◆ Action item ◆
Beginning at the line containing "moved [34,1265,862,2024] ->" in the material below and ending at the line containing "none -> [21,901,465,1098]", return each line exactly and add nothing.

◆ Supplied entries ◆
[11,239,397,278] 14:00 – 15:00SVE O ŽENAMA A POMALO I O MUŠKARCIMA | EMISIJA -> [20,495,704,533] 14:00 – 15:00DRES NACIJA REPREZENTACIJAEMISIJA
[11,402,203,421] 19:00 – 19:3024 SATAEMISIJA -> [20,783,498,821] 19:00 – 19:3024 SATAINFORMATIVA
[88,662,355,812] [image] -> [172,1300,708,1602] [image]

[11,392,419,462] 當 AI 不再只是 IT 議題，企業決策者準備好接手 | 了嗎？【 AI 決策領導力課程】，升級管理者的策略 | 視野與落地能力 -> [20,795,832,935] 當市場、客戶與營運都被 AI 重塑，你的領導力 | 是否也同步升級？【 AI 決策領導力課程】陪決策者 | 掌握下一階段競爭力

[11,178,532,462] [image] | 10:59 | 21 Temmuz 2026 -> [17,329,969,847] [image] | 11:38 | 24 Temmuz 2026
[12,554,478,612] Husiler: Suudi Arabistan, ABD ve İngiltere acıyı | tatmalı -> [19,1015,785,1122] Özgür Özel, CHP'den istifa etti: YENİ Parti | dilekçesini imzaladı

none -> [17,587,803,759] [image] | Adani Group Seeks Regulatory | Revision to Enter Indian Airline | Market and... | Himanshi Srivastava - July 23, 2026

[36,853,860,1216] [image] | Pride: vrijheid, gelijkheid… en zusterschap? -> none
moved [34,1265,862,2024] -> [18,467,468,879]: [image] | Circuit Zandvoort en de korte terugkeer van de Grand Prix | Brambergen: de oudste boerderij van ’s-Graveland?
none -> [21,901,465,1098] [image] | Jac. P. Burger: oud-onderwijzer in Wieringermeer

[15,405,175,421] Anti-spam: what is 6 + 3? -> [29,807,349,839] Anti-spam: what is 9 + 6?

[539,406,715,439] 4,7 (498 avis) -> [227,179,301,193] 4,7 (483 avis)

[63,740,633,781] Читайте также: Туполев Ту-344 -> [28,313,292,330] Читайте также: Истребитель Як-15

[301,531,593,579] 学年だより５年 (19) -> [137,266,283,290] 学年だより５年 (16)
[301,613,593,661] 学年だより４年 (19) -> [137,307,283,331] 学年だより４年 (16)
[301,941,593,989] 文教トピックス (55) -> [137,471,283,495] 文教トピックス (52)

◆ Task response ◆
moved [34,1265,862,2024] -> [18,467,468,879]: [image] | Circuit Zandvoort en de korte terugkeer van de Grand Prix | Brambergen: de oudste boerderij van ’s-Graveland?
none -> [21,901,465,1098] [image] | Jac. P. Burger: oud-onderwijzer in Wieringermeer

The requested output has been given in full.